DNA techniques. Preparation of plasmid and chromosomal DNA, digestion with restriction enzymes, ligation, electrophoresis, and Southern blotting were performed as described before (28, 30).

Site-specific homologous inactivation of gnuR and ptxS. To construct mutant strains bearing an inactivated chromosomal version of the gnuR and ptxS genes, we generated the corresponding knockout using the appropriate derivatives of pCHESI{Omega}Km (17). Plasmid pCHESI{Omega}Km is based on pUC18 and bears the origin of transfer oriT of RP4 and the {Omega}-Km interposon of plasmid pHP45{Omega}Km cloned as a HindIII fragment. To generate the desired mutation, an internal fragment between 400 and 500 bp of the target gene was amplified by PCR with primers containing the EcoRI and BamHI sites to amplify an internal part of the gnuR gene and with primers containing the EcoRI and XbaI sites to amplify the ptxS gene. The amplified fragments were subsequently cloned between the EcoRI and BamHI sites of pCHESI{Omega}Km (Table 1) in the case of gnuR and EcoRI and XbaI in the case of the ptxS gene (Table 1). In both cases, the fragments were cloned in the same transcriptional direction as the Plac promoter.
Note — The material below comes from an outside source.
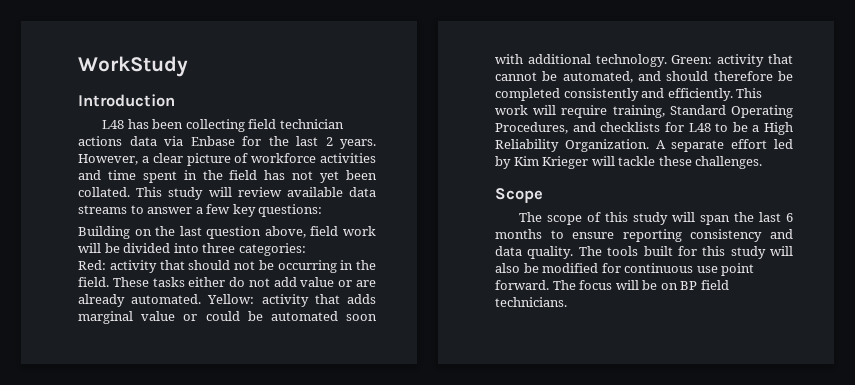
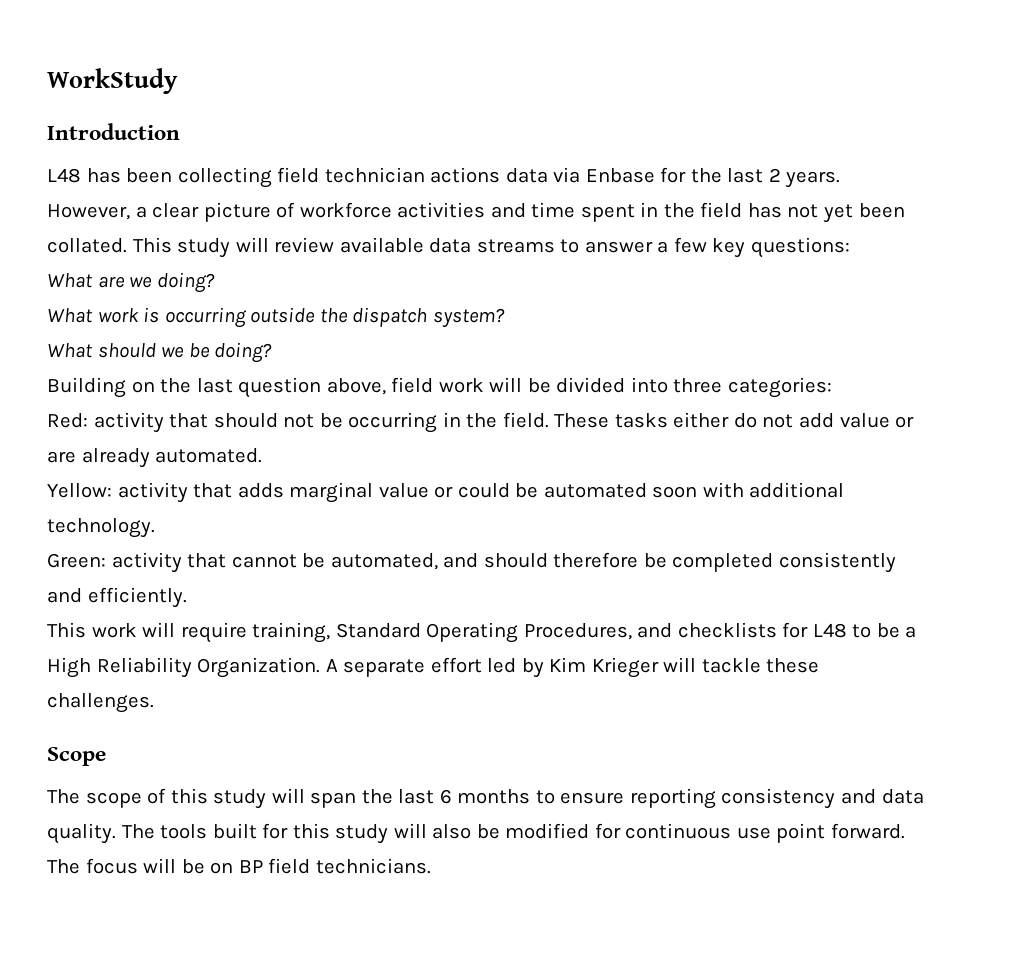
(323, 210) none -> [47,272,215,293] [47,307,505,328] [47,342,273,363] // What are we doing? // What work is occurring outside the dispatch system? // What should we be doing?
(202, 299) none -> (263, 455) //
(667, 60) none -> (155, 528) //
(733, 94) none -> (187, 597) //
The recombinant plasmids were introduced into P. putida KT2440 by electroporation, and transformants bearing a cointegrate of the plasmid in the host chromosome were selected on M9 minimal medium with citrate as a carbon source and Km. The correct insertion of the mutant allele was confirmed by colony-screening PCR using a primer based on the Km marker gene and another primer that was annealed to the sequence complementary to the cloned gene fragment. The correctness of the construction was confirmed by Southern blotting using the target gene as a probe (not shown).

Construction of 'lacZ transcriptional fusions and determination of β-galactosidase assays. Transcriptional fusions were constructed by cloning the putative promoters in 5' with respect to 'lacZ in pMP220 (9). To this end, the sequence upstream of the edd, PP1015, zwf-1, and hexR genes was amplified by PCR with primers containing the EcoRI-PstI sites 5' and 3' of the amplified fragment. These fragments were cloned into the EcoRI-PstI sites of pMP220. All fusion constructs (pBedd, pPP1015, pBhex, and pBzwf) were confirmed by DNA sequencing (Table 1). Transcriptional fusion constructs were assayed in P. putida KT2440 and its isogenic mutant background.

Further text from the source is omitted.